WP/StB Prof. Dr. Wolf-Dieter Hoffmann | Herausgeber | pir-redaktion@nwb.de

Der Mönch und genial begabte Mathematiker Luca Paccioli gilt gemeinhin als „Erfinder” der Doppik und deren Abschlusses, gewöhnlich Bilanz genannt. Bis 1985 führte sie in der Ausweitung durch die Darstellung ergebniswirksamer Veränderungen des Eigenkapitals in Gestalt der Gewinn- und Verlustrechnung das Zepter. Danach gesellten sich weitere Informationsinstrumente in den Pflichtenkatalog vieler Unternehmen mit entsprechender Rechtsform, Kapitalmarktorientierung oder Branchenzugehörigkeit. Einen dieser zusätzlichen Abschlussbestandteile stellt die Segmentberichterstattung nach IFRS 8 bzw. § 297 Abs. 1 Satz 2 HGB im Konzernabschluss (nur Option) dar. Im Fokus-Beitrag von Norbert Lüdenbach und Kevin Lukat werden einige in IFRS 8 nicht eindeutig geregelte Anwendungsbereiche analysiert, besonders die Problematik des Übergangs vom internen Reporting auf die externe Berichterstattung auf der Grundlage des managing approach. Die Abschlussadressaten sollen die Informationen und Sichtweisen des Managements mit dessen Augen sehen. Bei der Übernahme dieses Konzepts stößt man allerdings sehr schnell an seine Grenzen. Alle intern verfügbaren Daten kann und will man nicht der Öffentlichkeit präsentieren.

Aber mit der Ergänzung des „klassischen” Abschlusses durch Zusatzbestandteile wie Anhang oder Kapitalflussrechnung wollen sich der Gesetzgeber oder die Rechnungslegungsstandardisierer nicht begnügen. Schon im Bilanzrichtliniengesetz war der Lagebericht in § 289 bzw. § 315 HGB als weiteres zusätzliches Informationsinstrument aus der Taufe gehoben worden. Der Gesetzestext war damals sehr kurz, wurde dann dem Zeitgeist entsprechend immer voluminöser. Begleitend hat die Wissenschaft ihre lichtvollen Analysen beigesteuert und Gliederungen für die Berichterstattungen bereitgestellt. Das konnten die deutschen Standardisierer nicht auf sich beruhen lassen; sie mussten ähnlich der Wissenschaft in die Praxis der Lageberichterstattung verbessernd, jedenfalls ausweitend, eingreifen. Ob dies alles den Informationsbedürfnissen der Adressaten immer gedient hat oder dient? Die Lagebericht-Produkte haben sich bei kapitalmarktorientierten Unternehmen mittlerweile auf teilweise 60 A4-Seiten oder mehr ausgeweitet. Das schiere Volumen soll überzeugen, ein Trend der sich auch in kleineren Unternehmenseinheiten fortsetzt, schließlich ordnet man sich gern der „ best practice” unter. Seitens der Unternehmen wird diese Quantitätsorientierung auch dankbar aufgenommen, weil dadurch unangenehme Berichtspflichten bestens in vielem BlaBla versteckt werden können.

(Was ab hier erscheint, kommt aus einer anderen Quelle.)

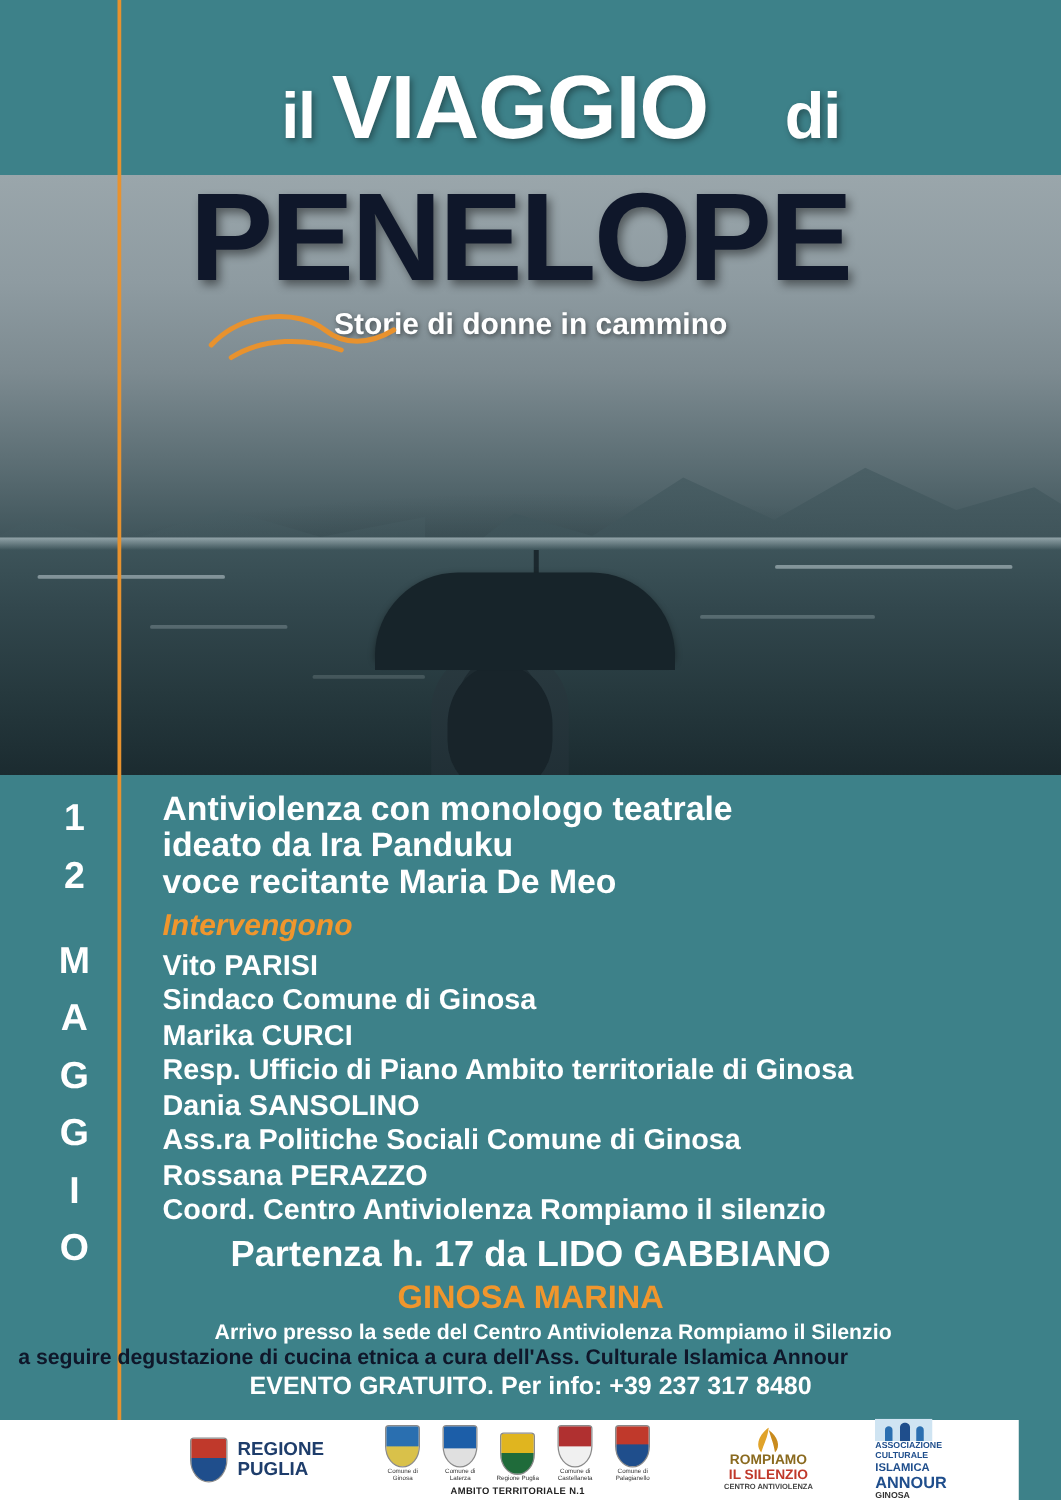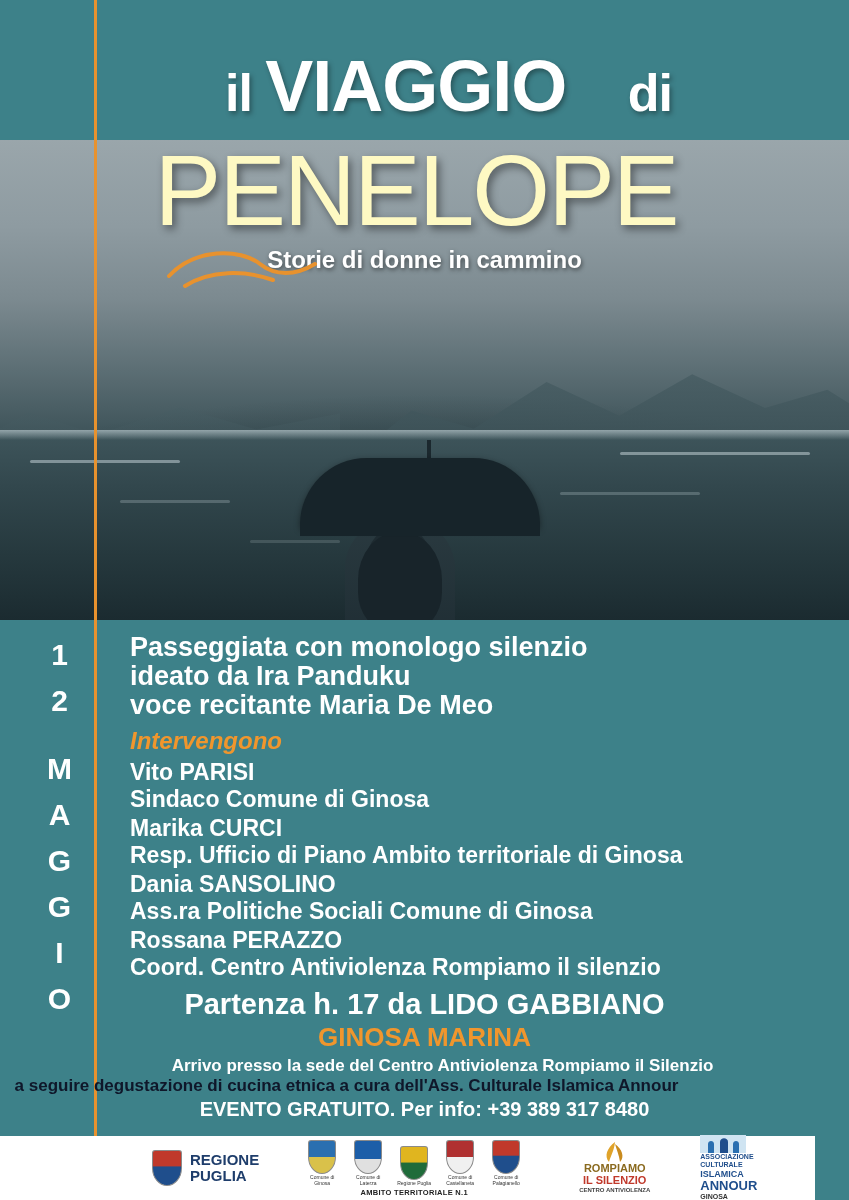"PENELOPE" .title-line2 { color: #fef9c3 -> #0f172a; font-weight: normal -> bold }
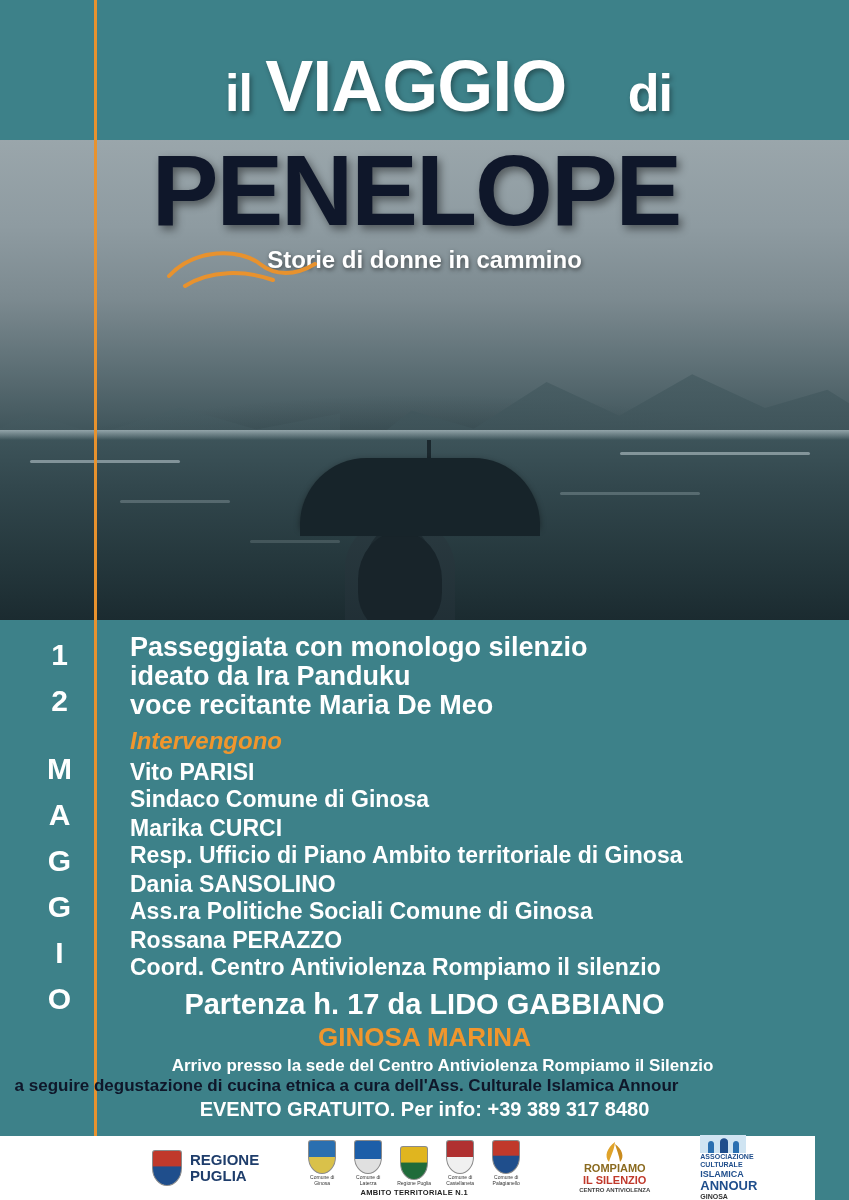"Passeggiata con monologo silenzio" p.lead { text: Passeggiata con monologo silenzio -> Antiviolenza con monologo teatrale }
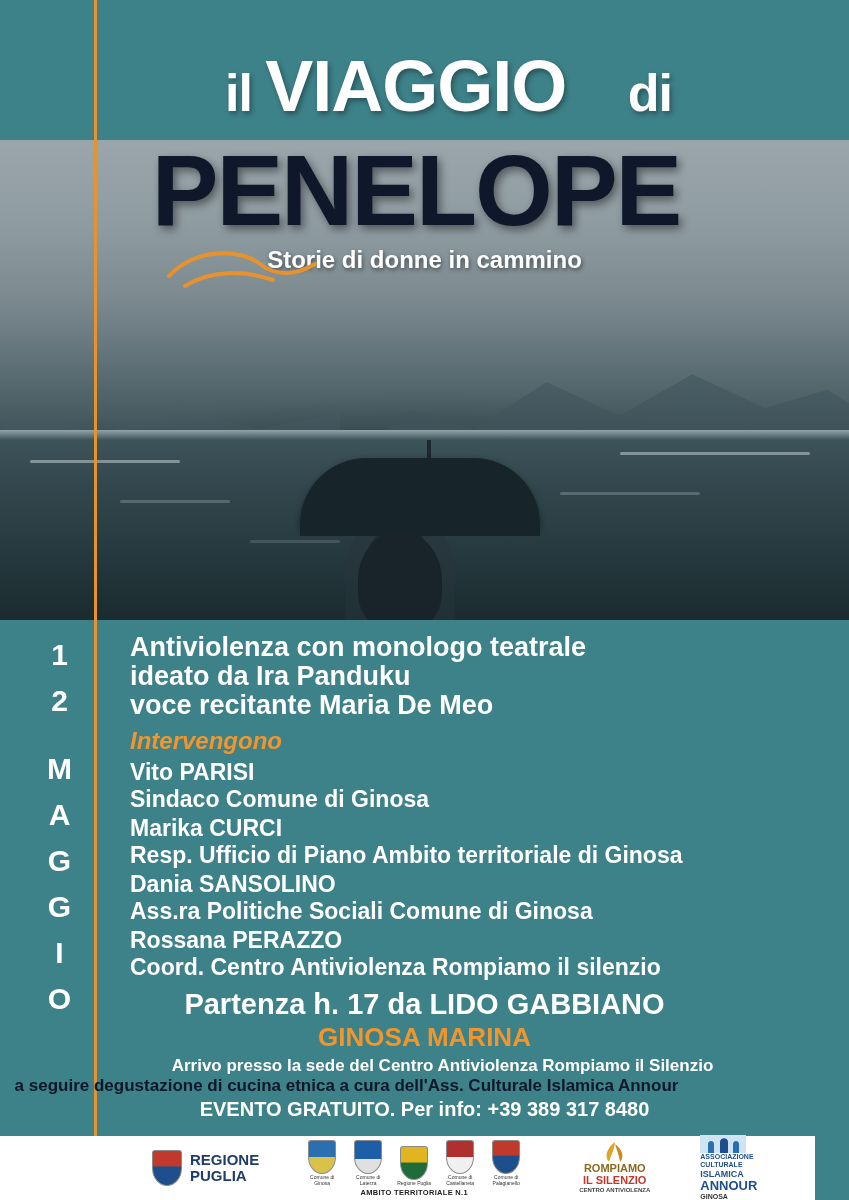"EVENTO GRATUITO. Per info: +39" div.note3 { text: +39 389 317 -> +39 237 317 }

Die Herausgeber der PiR haben schon mehrfach das auch bei der Informationsverarbeitung gültige Gossen'sche Gesetz abnehmender Ertragszuwächse bei zusätzlichem Input aufgespießt und gehen eher von einer „ worst practice” aus. Unverändert empfehlen wir eine Beschränkung der Lageberichtserstattung auf etwa zehn Seiten bei Kapitalmarktorientierung, dann aber mit einem Inhalt, der die Interessenten wirklich informiert. Die politische Entwicklung bewegt sich gerade in die andere Richtung. Jetzt sollen auch der EU-Kommission folgend die sozialen und ökonomischen Belange in die Berichterstattung einfließen. Entsprechender Beratungs- und Prüfungsbedarf tut sich auf. Knöpfen Sie sich, liebe PiR-Verkoster, das Pro und Contra hierzu in der Rubrik vor.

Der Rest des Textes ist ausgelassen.